Chapter 4 traces how the Commission inadvertently provided support for the development of assimilation theory, which further undermined the rigid biological conception of race. With funding from the Commission, anthropologist Franz Boas collected data on head shapes – supposedly the most stable indicator of “racial type” – of the children of European immigrants in New York City. The data showed that bodily traits could change rapidly under environmental influences. Boas used the finding to criticize the rigid racial assumptions underlying the contemporary caricature of “new immigrants,” and envisioned the possibility of their eventual assimilation. This chapter shows that even before the political mobilization around ethnicity emerged in the 1930s and 1940, the Commission’s findings inadvertently paved a way for the criticism of scientific racism, thereby further discrediting the WASP-centered perspective on the relationship between race and national identity.
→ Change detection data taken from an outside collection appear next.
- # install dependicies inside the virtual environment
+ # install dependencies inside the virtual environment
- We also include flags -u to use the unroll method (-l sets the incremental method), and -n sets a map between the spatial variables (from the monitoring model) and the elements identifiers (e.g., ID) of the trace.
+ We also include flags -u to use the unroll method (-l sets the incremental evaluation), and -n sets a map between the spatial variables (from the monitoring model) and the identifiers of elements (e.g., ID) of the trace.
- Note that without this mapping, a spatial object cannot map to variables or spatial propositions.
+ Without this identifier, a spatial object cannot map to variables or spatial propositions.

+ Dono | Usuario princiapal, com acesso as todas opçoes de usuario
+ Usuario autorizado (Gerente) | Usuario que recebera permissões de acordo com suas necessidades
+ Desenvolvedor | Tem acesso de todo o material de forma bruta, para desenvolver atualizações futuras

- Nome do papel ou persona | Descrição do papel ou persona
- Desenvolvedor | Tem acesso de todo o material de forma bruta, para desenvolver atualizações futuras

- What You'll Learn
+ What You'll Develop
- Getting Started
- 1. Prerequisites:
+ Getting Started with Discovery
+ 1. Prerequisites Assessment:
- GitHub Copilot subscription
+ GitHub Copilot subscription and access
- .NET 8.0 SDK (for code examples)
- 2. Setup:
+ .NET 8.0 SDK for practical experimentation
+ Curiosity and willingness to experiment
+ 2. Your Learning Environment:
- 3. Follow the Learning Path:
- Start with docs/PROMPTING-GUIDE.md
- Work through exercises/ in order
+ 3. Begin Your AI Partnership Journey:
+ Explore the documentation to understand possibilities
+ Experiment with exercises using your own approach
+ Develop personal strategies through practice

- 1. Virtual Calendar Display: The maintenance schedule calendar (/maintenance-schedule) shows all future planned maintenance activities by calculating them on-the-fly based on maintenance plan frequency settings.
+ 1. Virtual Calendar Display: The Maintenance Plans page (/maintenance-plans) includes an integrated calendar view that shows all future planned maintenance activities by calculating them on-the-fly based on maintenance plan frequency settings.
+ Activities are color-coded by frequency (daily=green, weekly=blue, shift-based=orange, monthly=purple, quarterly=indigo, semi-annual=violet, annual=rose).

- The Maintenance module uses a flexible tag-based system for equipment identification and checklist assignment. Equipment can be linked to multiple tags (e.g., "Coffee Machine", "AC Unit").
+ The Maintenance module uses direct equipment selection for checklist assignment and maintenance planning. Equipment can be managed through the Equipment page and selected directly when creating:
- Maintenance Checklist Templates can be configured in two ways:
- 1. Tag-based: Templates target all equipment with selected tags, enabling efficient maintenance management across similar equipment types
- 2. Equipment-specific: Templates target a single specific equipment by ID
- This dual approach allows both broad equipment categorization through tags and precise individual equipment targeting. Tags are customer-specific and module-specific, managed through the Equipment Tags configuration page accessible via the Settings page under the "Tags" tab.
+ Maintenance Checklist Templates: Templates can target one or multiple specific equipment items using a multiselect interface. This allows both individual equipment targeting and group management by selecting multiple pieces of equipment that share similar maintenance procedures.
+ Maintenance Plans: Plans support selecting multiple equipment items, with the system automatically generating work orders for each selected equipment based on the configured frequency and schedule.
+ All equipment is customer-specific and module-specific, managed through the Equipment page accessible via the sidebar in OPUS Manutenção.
Chapter 5 turns attention away from the interior structure of national belonging to its margins, and shows how the bright boundary between whites and non-whites was rigidly maintained in the face of the contradictions endemic to the Commission’s project. The Commission’s study of Japanese immigrants on the West Coast revealed that they were in many respects more “desirable” than European immigrants: The Japanese were educated, hard-working, law-abiding, family-oriented farmers who were willing to speak English and follow American customs. In order to address the decoupling of desirability and whiteness, the Commission had to argue that although the Japanese were not necessarily inferior to whites, they were too different to assimilate, and therefore should be prevented from natrualization. It was at this moment the full circle of different kinds of difference was completed: Europeans were a potentially assimilable kind of different people, whereas Japanese immigrants, and non-whites in general, were a non-assimilable kind.
In the conclusion, I discuss how the concept of different kinds of difference inspired law and immigration policy in the decades following the Dillingham Commission. The closing pages feature my reflections on why the Dillingham Commission matters and what it means for the study of immigration and American national identity in the twenty-first century.